In turn, promoting the regulated commercialisation of trade in threatened wildlife through CITES does not target all relevant actors that may be responsible for biodiversity decline. Overlooking the role of European consumers in contributing to the overexploitation of wildlife, for example, through the illegal trade of endemic European wildlife by European citizens, means that policy responses can be misguided and, ultimately, ineffective. Green-collar crime is not sufficiently understood and tackled, meaning that legally registered entities within Europe (e.g. restaurants, hunting tour operators, fisheries) may knowingly or unknowingly facilitate the illegal trade in endemic European wildlife. In addition, the focus on CITES-protected species means that many non-CITES, native, endemic, or otherwise protected European species (for example, through the EU’s Birds and Habitats Directives) are usually not included in existing wildlife trade policies. Yet, they are often heavily traded and are at risk of population decline (as is the case for some songbird species). Effectively halting biodiversity loss and reconfiguring biodiversity governance at a global level requires us to address these blindspots by placing the spotlight on what is happening in the Global North.

The future of European biodiversity politics

Nature conservation in the EU and its neighbourhood is in a dire state, despite significant expansions in publicly and privately managed protected areas (such as the Natura 2000 network) and attempts to reframe European governments as “green leaders” on the global stage. Illegal killing and exploitation significantly impact European populations of birds, fish, reptiles and mammals, undermining efforts to improve the health and resilience of wild species set out in the EU Biodiversity Strategy for 2030. The Aichi Targets were not met, and even the current goals outlined in the Global Biodiversity Framework are often vague and non-committal.

Unhelpful conservation narratives – driven by colonial histories and perceptions of nature as separable from people – need to be radically reconfigured in European biodiversity politics. Rather than expanding and enforcing an emphasis on ecosystem services and market-based values outwards, it is high time that European biodiversity governance addressed the threats from over-exploitation and consumption at home, particularly towards endemic European wildlife. Doing so requires a critical engagement with environmentally harmful practices rooted in cultural and national traditions (for instance, the consumption of glass eels or eating songbirds as exclusive delicacies in European countries).

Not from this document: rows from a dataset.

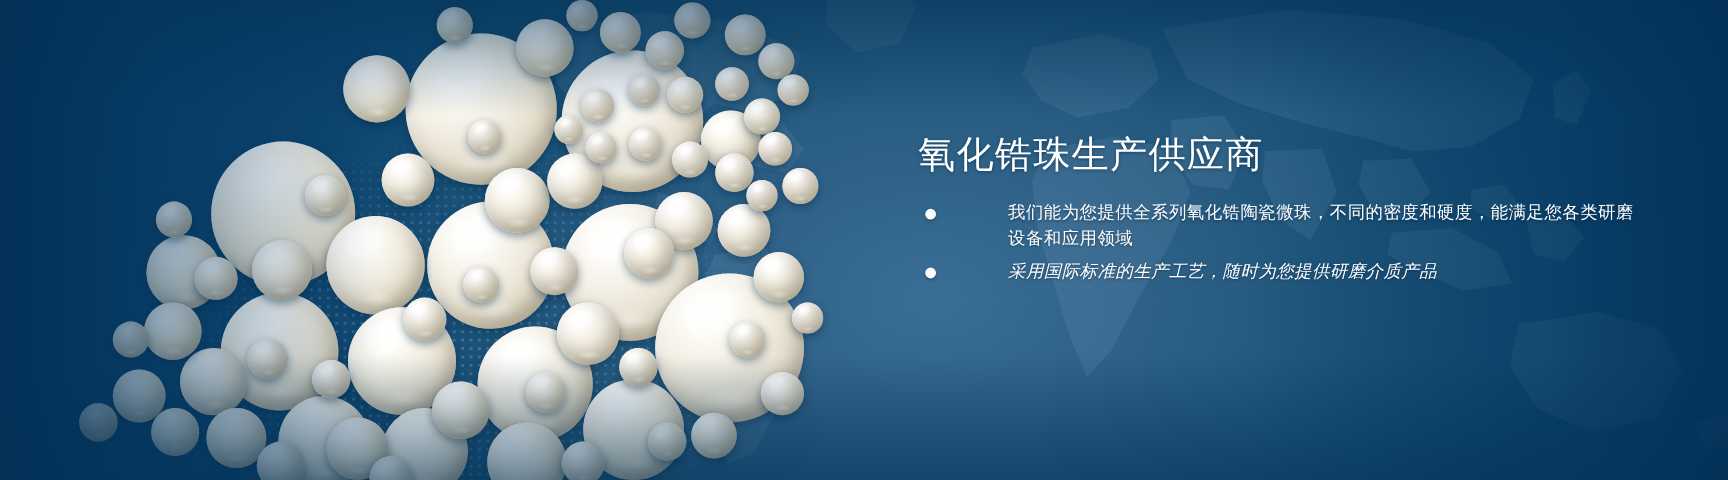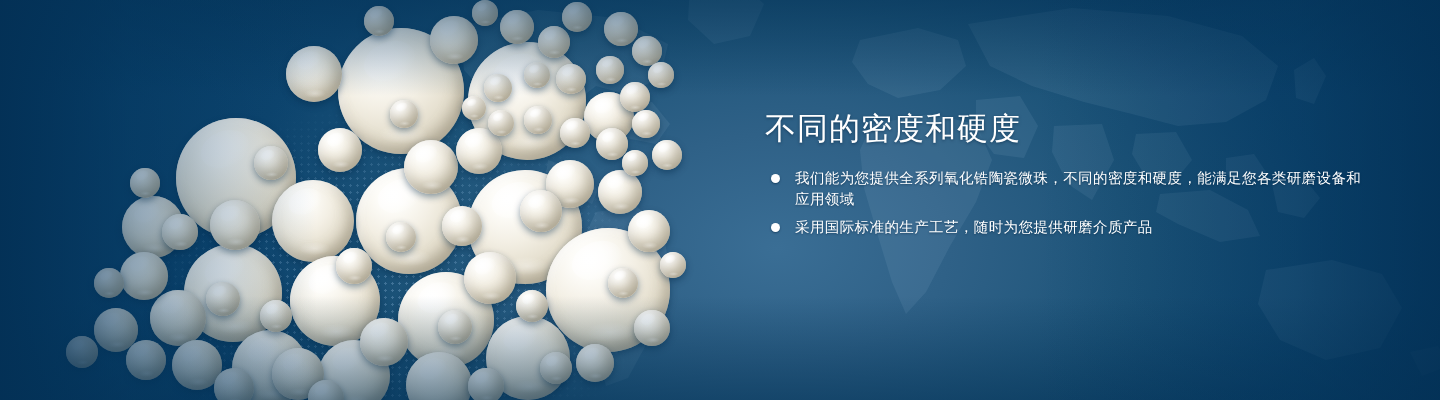--- a/index.html
+++ b/index.html
@@ -155,32 +155,32 @@
   .bullet-item {
     position: relative;
     padding-left: 28px;
     margin-bottom: 7px;
     color: #ffffff;
     font-size: 14.5px;
     line-height: 21px;
     letter-spacing: 0.4px;
     text-shadow: 0 1px 2px rgba(2,32,60,0.5);
   }
-  .bullet-item:last-child { margin-bottom: 0; }
+  .bullet-item:last-child { margin-bottom: 0; font-style: italic; }
   .bullet-dot {
     position: absolute;
     left: 4px;
     top: 6px;
     width: 9px;
     height: 9px;
     border-radius: 50%;
     background: #ffffff;
     box-shadow: 0 1px 2px rgba(2,32,60,0.5);
   }
-  .bullet-text { display: block; }
+  .bullet-text { display: block; margin-left: 45px; }
 </style>
 </head>
 <body>
 
 <div class="banner">
 
   <div class="bg-base"></div>
 
   <div class="bg-map">
     <svg viewBox="0 0 1060 430" xmlns="http://www.w3.org/2000/svg" aria-hidden="true">
@@ -300,21 +300,21 @@
     <div class="bead" style="left:66px;top:336px;width:32px;height:32px;"></div>
     <div class="bead" style="left:608px;top:268px;width:30px;height:30px;"></div>
     <div class="bead" style="left:660px;top:252px;width:26px;height:26px;"></div>
     <div class="bead" style="left:386px;top:222px;width:30px;height:30px;"></div>
   </div>
 
   <div class="bg-vignette"></div>
 
   <div class="content">
 
-    <div class="headline">不同的密度和硬度</div>
+    <div class="headline">氧化锆珠生产供应商</div>
 
     <ul class="bullet-list">
 
       <li class="bullet-item">
         <span class="bullet-dot"></span>
         <span class="bullet-text">我们能为您提供全系列氧化锆陶瓷微珠，不同的密度和硬度，能满足您各类研磨设备和应用领域</span>
       </li>
 
 
       <li class="bullet-item">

Increased monitoring and enforcement of international trade regulations or biodiversity targets alone will yield few positive results if the underlying motivations for activities that directly contribute to biodiversity loss within Europe are not addressed. It may now be down to national governments to fill these gaps in the European and international biodiversity frameworks. If policies are to be truly transformative and harmonious in addressing global injustices towards people and the planet, perceptions of nature and wildlife must move beyond their Eurocentric confines of utility and market value. European governments and consumers must take responsibility and be accountable for their roles in biodiversity decline and wildlife overexploitation.